Leaving every picture out, repeat all of the entries below exactly.

[Detected change data]
◆ ◆ ◆ ◆ ◆ ◆ ◆
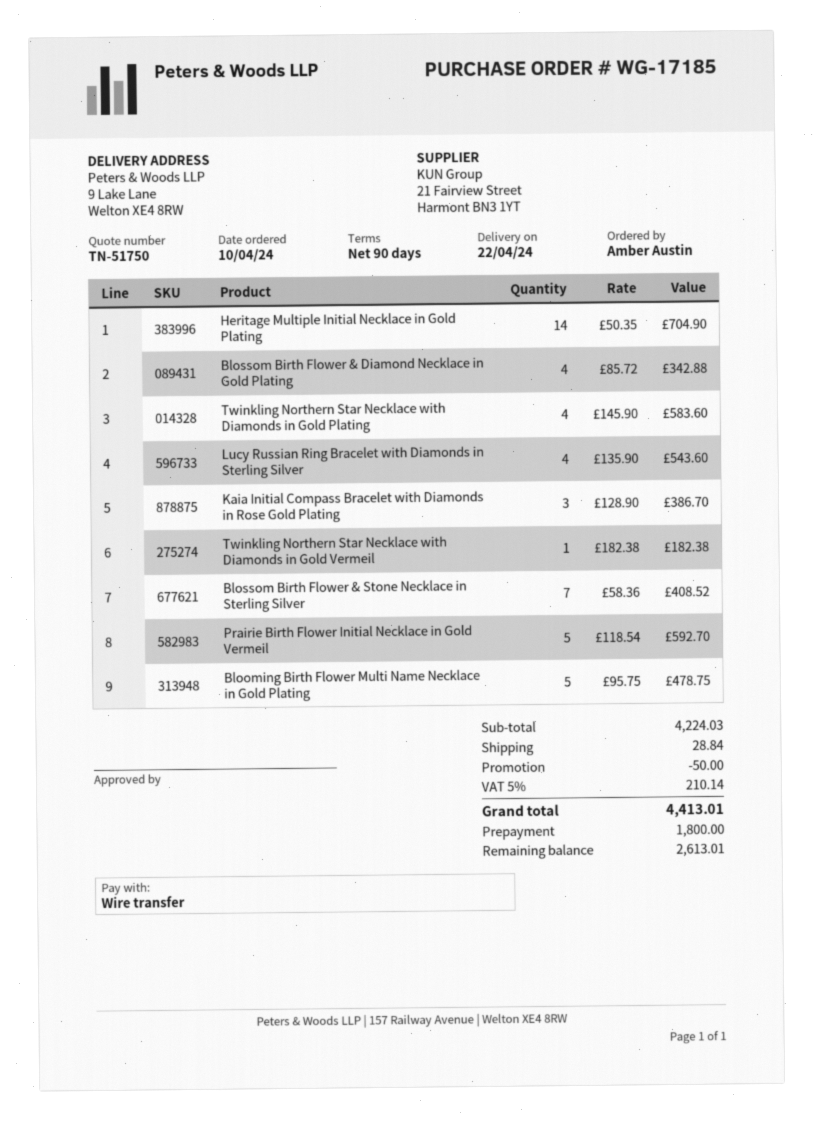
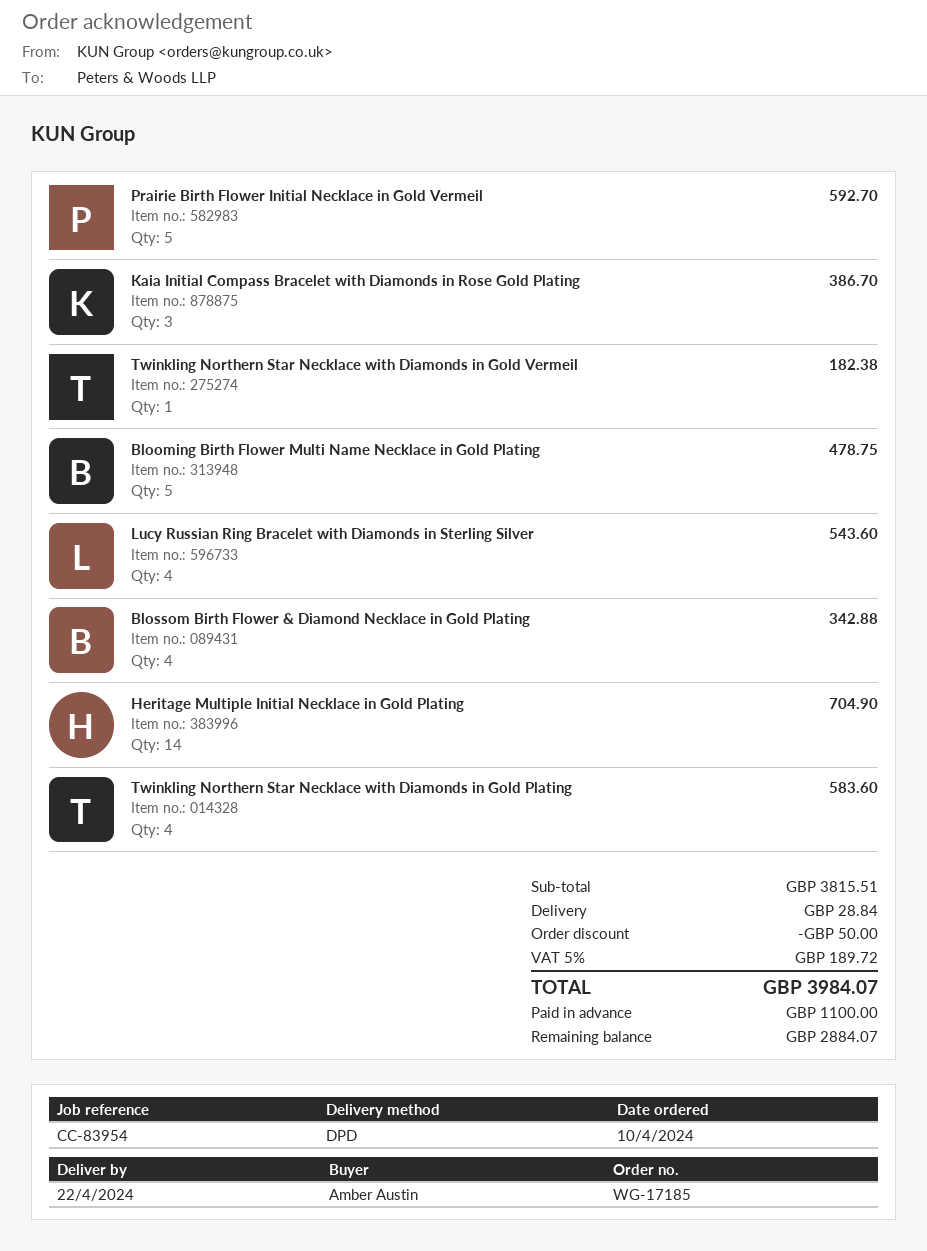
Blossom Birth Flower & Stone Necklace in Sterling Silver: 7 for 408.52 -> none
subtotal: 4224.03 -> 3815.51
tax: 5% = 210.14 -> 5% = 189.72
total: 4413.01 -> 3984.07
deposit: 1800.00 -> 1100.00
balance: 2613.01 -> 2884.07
◆ ◆ ◆ ◆ ◆ ◆ ◆
» Task solution:
Blossom Birth Flower & Stone Necklace in Sterling Silver: 7 for 408.52 -> none
subtotal: 4224.03 -> 3815.51
tax: 5% = 210.14 -> 5% = 189.72
total: 4413.01 -> 3984.07
deposit: 1800.00 -> 1100.00
balance: 2613.01 -> 2884.07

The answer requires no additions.